(Saved entries)
'''

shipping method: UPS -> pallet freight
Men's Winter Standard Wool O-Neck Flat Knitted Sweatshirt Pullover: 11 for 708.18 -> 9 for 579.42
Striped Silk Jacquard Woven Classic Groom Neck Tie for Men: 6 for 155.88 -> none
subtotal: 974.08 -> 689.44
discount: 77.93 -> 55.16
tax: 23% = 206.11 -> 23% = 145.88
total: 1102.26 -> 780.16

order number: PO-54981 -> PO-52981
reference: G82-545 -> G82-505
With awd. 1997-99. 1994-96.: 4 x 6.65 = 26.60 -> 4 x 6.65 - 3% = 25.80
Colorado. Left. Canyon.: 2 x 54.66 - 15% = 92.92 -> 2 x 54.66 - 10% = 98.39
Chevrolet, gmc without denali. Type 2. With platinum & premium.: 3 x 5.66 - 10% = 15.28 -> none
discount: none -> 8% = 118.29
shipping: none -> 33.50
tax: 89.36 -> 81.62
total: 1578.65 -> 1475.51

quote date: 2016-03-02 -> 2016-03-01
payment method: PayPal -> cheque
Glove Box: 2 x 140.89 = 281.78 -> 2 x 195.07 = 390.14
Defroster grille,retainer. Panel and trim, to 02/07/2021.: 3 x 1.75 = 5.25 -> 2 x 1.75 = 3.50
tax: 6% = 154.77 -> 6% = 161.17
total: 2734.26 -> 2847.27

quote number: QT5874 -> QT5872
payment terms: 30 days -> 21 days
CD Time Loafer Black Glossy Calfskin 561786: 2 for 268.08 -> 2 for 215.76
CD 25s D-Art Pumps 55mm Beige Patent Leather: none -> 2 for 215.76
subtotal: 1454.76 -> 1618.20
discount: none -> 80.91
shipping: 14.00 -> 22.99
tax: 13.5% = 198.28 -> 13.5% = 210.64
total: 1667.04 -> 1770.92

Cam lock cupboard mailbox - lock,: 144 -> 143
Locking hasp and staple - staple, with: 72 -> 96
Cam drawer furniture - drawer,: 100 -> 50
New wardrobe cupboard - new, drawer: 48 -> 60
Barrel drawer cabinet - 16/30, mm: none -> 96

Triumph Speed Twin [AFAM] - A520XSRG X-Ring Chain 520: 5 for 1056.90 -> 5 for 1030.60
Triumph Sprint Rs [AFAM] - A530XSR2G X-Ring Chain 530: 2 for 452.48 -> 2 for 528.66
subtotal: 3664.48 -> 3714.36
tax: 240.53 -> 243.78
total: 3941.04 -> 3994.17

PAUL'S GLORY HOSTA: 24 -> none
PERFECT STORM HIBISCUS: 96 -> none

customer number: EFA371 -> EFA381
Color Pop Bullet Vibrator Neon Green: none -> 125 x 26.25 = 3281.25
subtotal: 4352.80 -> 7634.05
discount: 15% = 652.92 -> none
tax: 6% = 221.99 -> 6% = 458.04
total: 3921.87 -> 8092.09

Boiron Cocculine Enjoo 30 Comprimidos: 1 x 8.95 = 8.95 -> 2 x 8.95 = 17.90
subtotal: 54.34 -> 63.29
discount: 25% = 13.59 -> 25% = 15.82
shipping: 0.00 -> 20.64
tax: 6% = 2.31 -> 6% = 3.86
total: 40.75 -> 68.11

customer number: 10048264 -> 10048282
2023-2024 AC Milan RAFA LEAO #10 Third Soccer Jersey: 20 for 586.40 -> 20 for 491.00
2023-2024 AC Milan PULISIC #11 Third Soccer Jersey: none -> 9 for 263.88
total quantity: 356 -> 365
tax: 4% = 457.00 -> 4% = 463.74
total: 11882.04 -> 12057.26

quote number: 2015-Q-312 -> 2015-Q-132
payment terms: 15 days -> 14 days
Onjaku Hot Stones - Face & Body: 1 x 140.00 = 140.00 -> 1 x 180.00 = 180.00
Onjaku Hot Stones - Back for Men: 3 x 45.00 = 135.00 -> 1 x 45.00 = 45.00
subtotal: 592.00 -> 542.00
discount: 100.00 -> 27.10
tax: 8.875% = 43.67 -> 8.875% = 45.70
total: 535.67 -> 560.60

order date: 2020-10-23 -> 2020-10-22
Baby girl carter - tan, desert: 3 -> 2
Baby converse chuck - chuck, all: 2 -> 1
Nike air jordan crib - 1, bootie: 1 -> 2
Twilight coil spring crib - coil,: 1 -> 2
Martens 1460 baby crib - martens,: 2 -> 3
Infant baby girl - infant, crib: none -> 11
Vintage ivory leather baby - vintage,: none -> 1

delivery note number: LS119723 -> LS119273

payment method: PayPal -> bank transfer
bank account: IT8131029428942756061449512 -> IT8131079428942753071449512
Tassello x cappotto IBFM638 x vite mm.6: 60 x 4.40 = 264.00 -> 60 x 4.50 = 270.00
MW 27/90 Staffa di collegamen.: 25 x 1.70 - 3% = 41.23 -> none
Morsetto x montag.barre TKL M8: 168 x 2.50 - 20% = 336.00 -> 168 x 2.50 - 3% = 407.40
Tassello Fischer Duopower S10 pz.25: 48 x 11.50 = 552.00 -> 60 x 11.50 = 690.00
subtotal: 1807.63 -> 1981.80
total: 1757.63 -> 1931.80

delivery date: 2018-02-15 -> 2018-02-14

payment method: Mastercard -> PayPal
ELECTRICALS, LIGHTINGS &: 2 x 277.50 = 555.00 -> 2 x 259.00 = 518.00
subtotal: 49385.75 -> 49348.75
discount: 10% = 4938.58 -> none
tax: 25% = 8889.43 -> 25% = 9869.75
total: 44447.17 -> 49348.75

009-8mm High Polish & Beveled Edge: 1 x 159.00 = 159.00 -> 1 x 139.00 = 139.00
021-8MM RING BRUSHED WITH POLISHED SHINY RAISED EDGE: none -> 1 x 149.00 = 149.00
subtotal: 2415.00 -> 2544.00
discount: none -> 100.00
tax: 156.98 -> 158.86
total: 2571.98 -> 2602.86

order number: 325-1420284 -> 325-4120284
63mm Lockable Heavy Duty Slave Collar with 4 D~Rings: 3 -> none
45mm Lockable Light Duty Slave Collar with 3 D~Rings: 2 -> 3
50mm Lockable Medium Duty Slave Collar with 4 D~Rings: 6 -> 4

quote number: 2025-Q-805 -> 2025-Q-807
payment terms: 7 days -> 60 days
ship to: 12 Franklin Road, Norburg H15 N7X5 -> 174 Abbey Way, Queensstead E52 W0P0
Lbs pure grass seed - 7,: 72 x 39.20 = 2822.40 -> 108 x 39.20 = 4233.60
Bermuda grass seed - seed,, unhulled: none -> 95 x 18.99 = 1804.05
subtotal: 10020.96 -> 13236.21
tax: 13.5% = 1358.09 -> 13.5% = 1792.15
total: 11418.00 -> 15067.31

'''

[Work order] Among the lines above, repeat exactly those from the line with "PAUL'S GLORY HOSTA: 24 -> none" to the line with "2023-2024 AC Milan RAFA", counting both ends.

[Output for this task]
PAUL'S GLORY HOSTA: 24 -> none
PERFECT STORM HIBISCUS: 96 -> none

customer number: EFA371 -> EFA381
Color Pop Bullet Vibrator Neon Green: none -> 125 x 26.25 = 3281.25
subtotal: 4352.80 -> 7634.05
discount: 15% = 652.92 -> none
tax: 6% = 221.99 -> 6% = 458.04
total: 3921.87 -> 8092.09

Boiron Cocculine Enjoo 30 Comprimidos: 1 x 8.95 = 8.95 -> 2 x 8.95 = 17.90
subtotal: 54.34 -> 63.29
discount: 25% = 13.59 -> 25% = 15.82
shipping: 0.00 -> 20.64
tax: 6% = 2.31 -> 6% = 3.86
total: 40.75 -> 68.11

customer number: 10048264 -> 10048282
2023-2024 AC Milan RAFA LEAO #10 Third Soccer Jersey: 20 for 586.40 -> 20 for 491.00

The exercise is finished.